===== Provided data
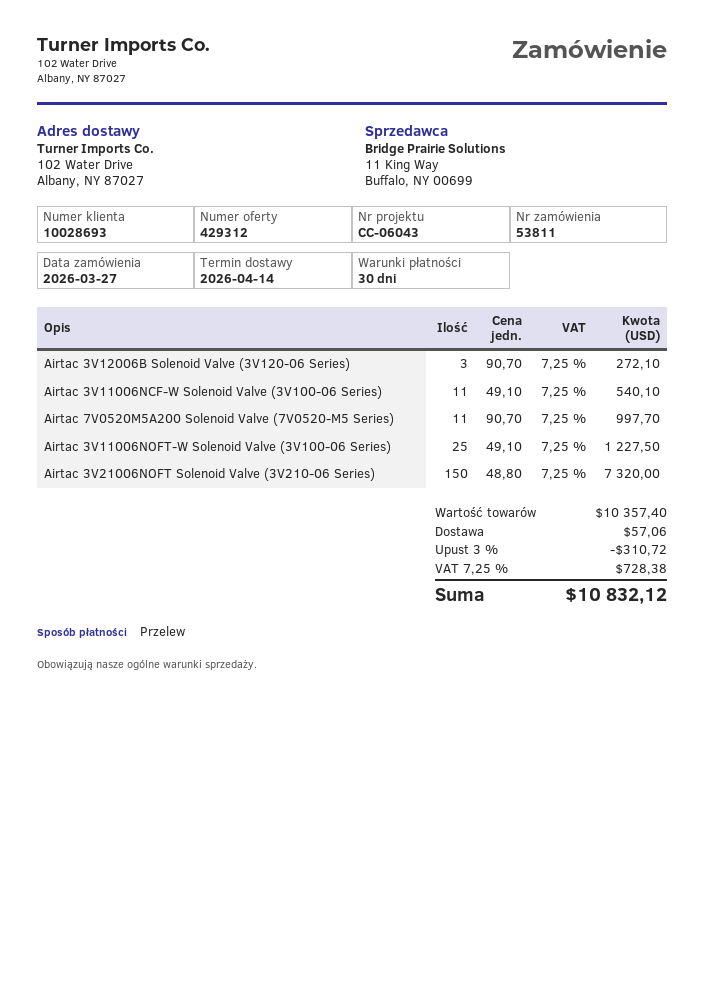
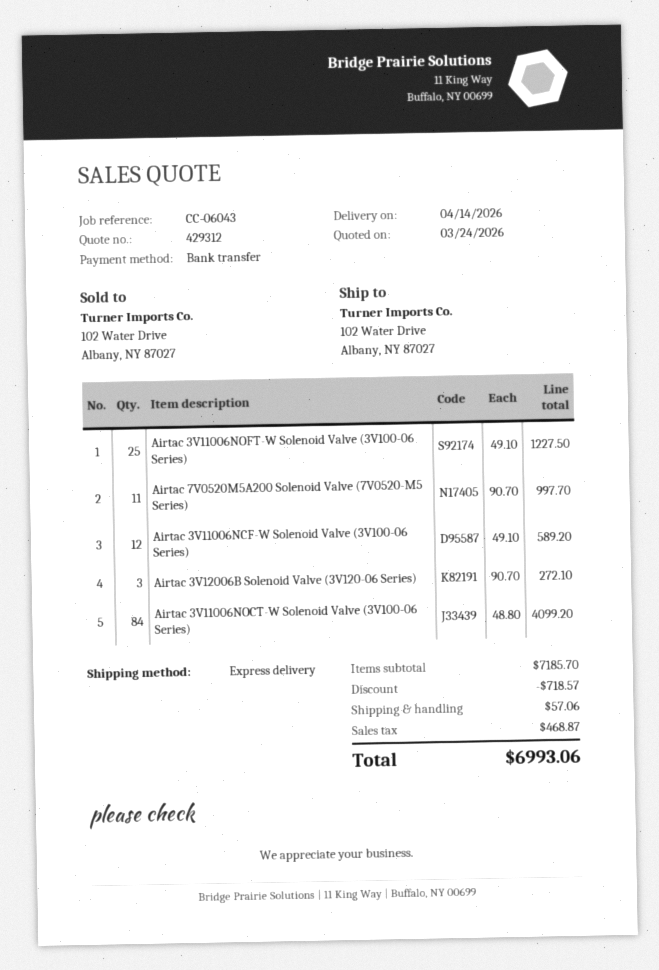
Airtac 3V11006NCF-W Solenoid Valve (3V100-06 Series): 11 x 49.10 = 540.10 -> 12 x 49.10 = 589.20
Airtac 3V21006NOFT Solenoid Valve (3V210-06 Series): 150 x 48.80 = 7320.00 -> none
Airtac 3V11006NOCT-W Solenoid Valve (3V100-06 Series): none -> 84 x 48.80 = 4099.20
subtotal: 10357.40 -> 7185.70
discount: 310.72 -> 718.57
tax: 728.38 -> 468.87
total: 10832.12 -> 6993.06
==========
===== Provided data
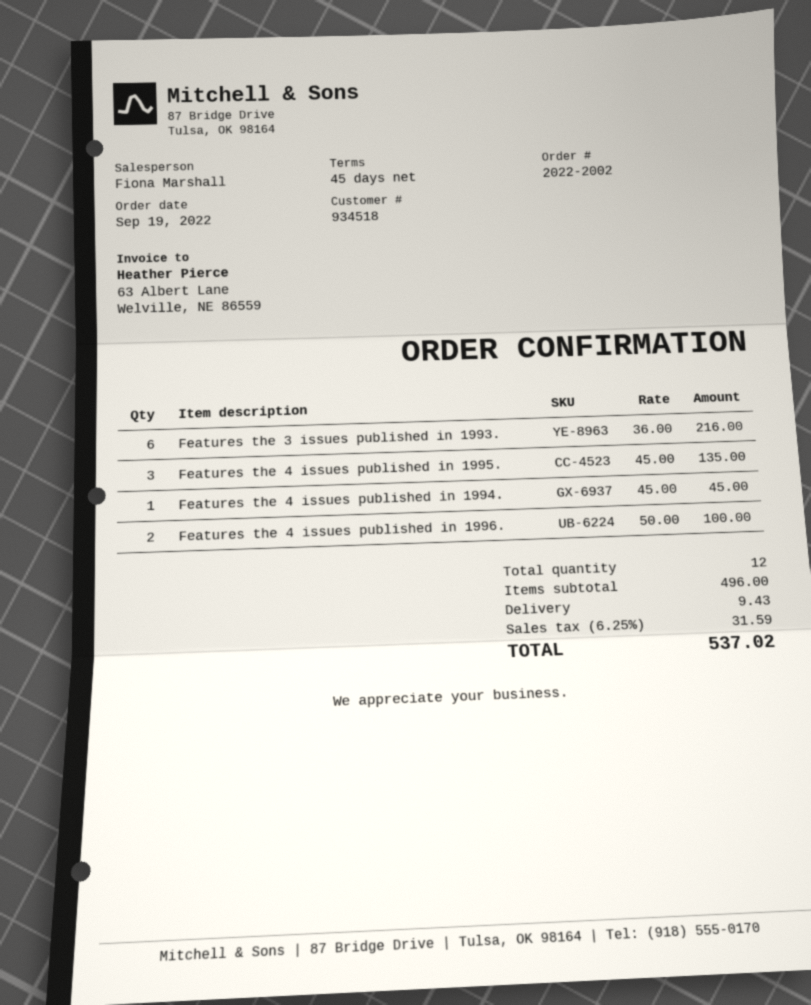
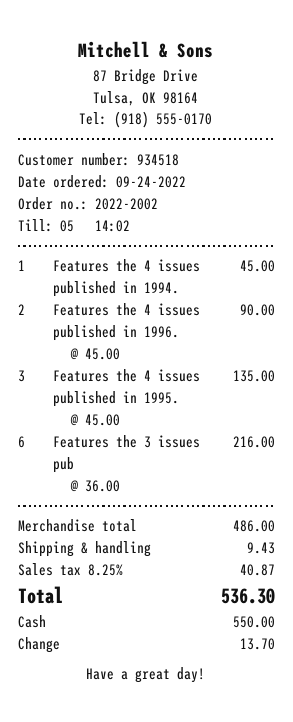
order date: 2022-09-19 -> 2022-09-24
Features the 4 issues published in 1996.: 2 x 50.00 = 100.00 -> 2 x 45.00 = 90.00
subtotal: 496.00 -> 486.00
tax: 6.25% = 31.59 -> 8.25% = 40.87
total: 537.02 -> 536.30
==========
#### [Assigned task]
Filter by the word "Valve": copy every line of the data that holds it.

#### [Answer to the exercise]
Airtac 3V11006NCF-W Solenoid Valve (3V100-06 Series): 11 x 49.10 = 540.10 -> 12 x 49.10 = 589.20
Airtac 3V21006NOFT Solenoid Valve (3V210-06 Series): 150 x 48.80 = 7320.00 -> none
Airtac 3V11006NOCT-W Solenoid Valve (3V100-06 Series): none -> 84 x 48.80 = 4099.20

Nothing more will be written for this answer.